:: Work to be completed ::
Print every line below that comes at or after the line containing "626E可分離三輪推車: 1 x", exactly as written.

:: Material shown ::
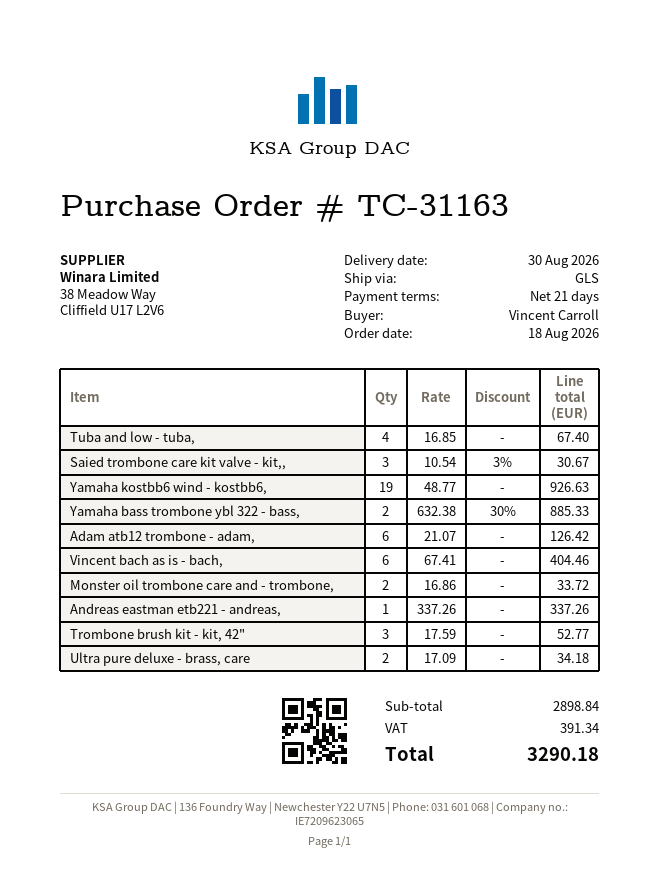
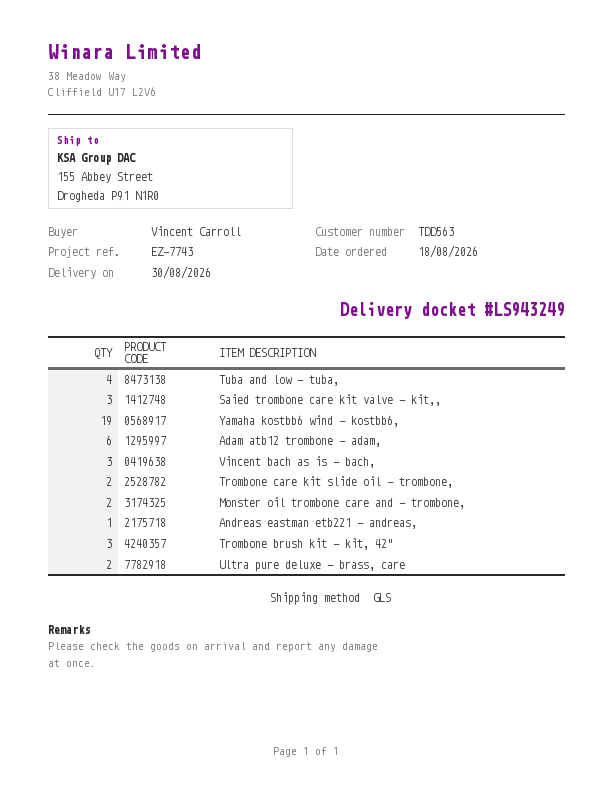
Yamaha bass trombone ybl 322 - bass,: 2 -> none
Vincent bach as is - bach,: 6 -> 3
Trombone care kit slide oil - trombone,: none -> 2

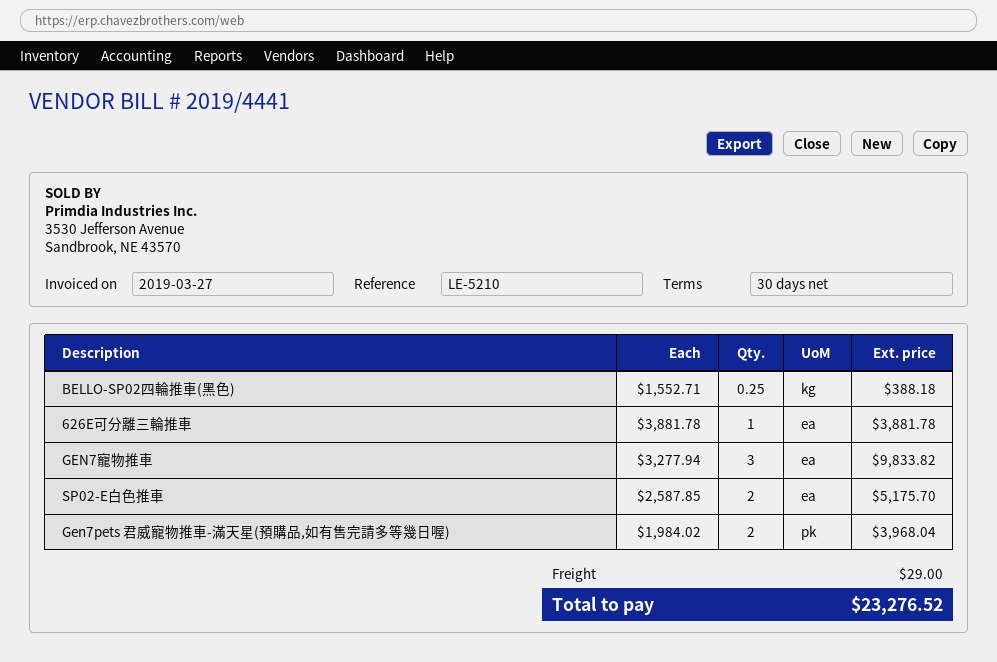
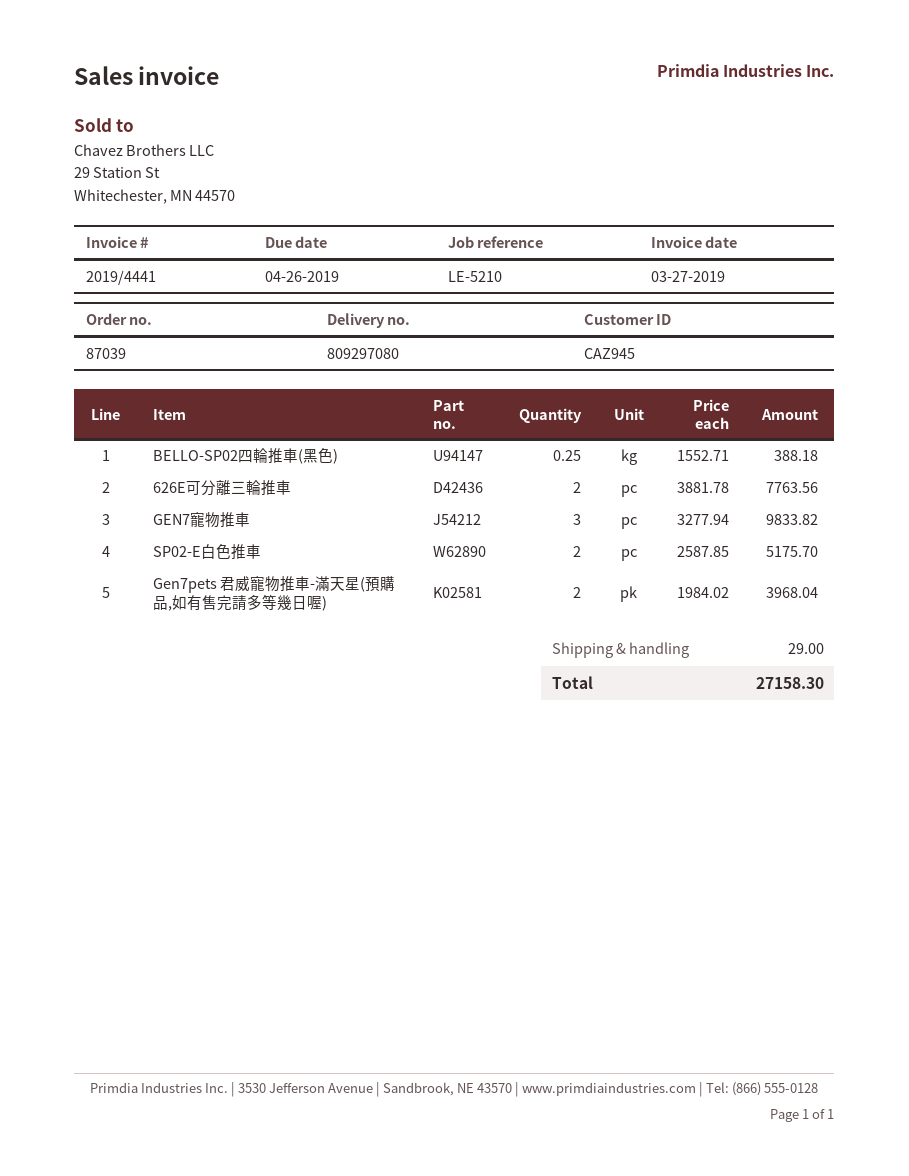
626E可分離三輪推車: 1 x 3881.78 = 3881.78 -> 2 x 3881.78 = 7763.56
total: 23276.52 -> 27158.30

:: Final answer ::
626E可分離三輪推車: 1 x 3881.78 = 3881.78 -> 2 x 3881.78 = 7763.56
total: 23276.52 -> 27158.30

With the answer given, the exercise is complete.